## Required work
Keep every word the same. Repeat the records without their images.

## Data under study
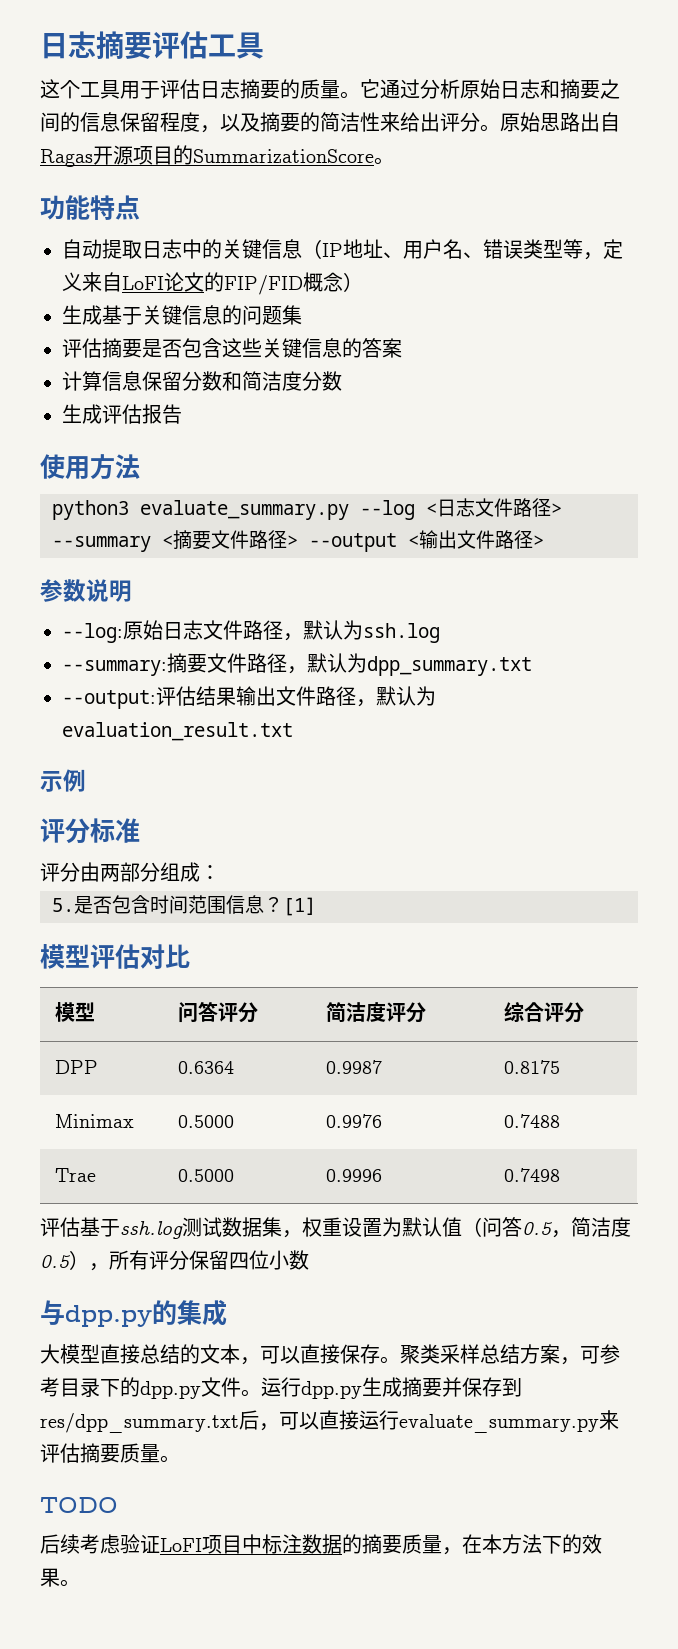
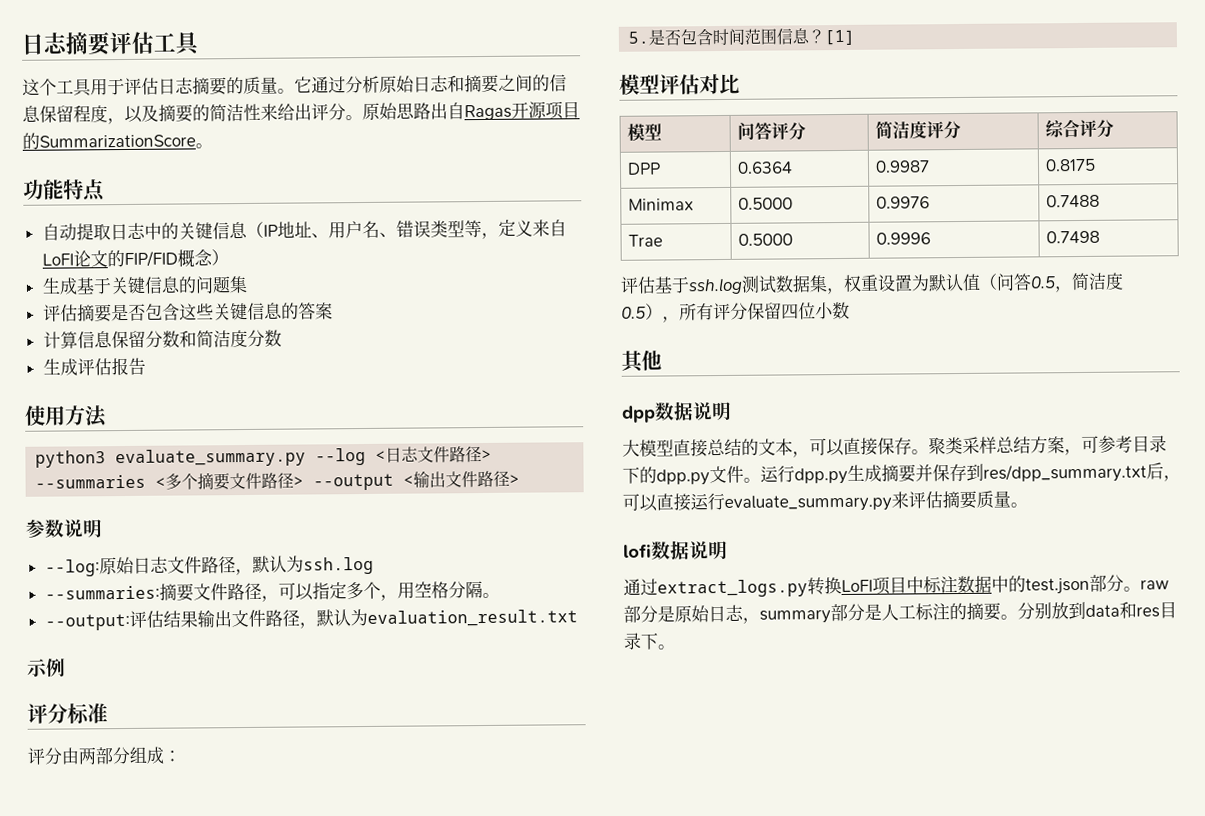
- python3 evaluate_summary.py --log <日志文件路径> --summary <摘要文件路径> --output <输出文件路径>
+ python3 evaluate_summary.py --log <日志文件路径> --summaries <多个摘要文件路径> --output <输出文件路径>
- --summary:摘要文件路径，默认为dpp_summary.txt
+ --summaries:摘要文件路径，可以指定多个，用空格分隔。
- 与dpp.py的集成
+ 其他
+ dpp数据说明
- TODO
- 后续考虑验证LoFI项目中标注数据的摘要质量，在本方法下的效果。
+ lofi数据说明
+ 通过extract_logs.py转换LoFI项目中标注数据中的test.json部分。raw部分是原始日志，summary部分是人工标注的摘要。分别放到data和res目录下。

## Your solution
- python3 evaluate_summary.py --log <日志文件路径> --summary <摘要文件路径> --output <输出文件路径>
+ python3 evaluate_summary.py --log <日志文件路径> --summaries <多个摘要文件路径> --output <输出文件路径>
- --summary:摘要文件路径，默认为dpp_summary.txt
+ --summaries:摘要文件路径，可以指定多个，用空格分隔。
- 与dpp.py的集成
+ 其他
+ dpp数据说明
- TODO
- 后续考虑验证LoFI项目中标注数据的摘要质量，在本方法下的效果。
+ lofi数据说明
+ 通过extract_logs.py转换LoFI项目中标注数据中的test.json部分。raw部分是原始日志，summary部分是人工标注的摘要。分别放到data和res目录下。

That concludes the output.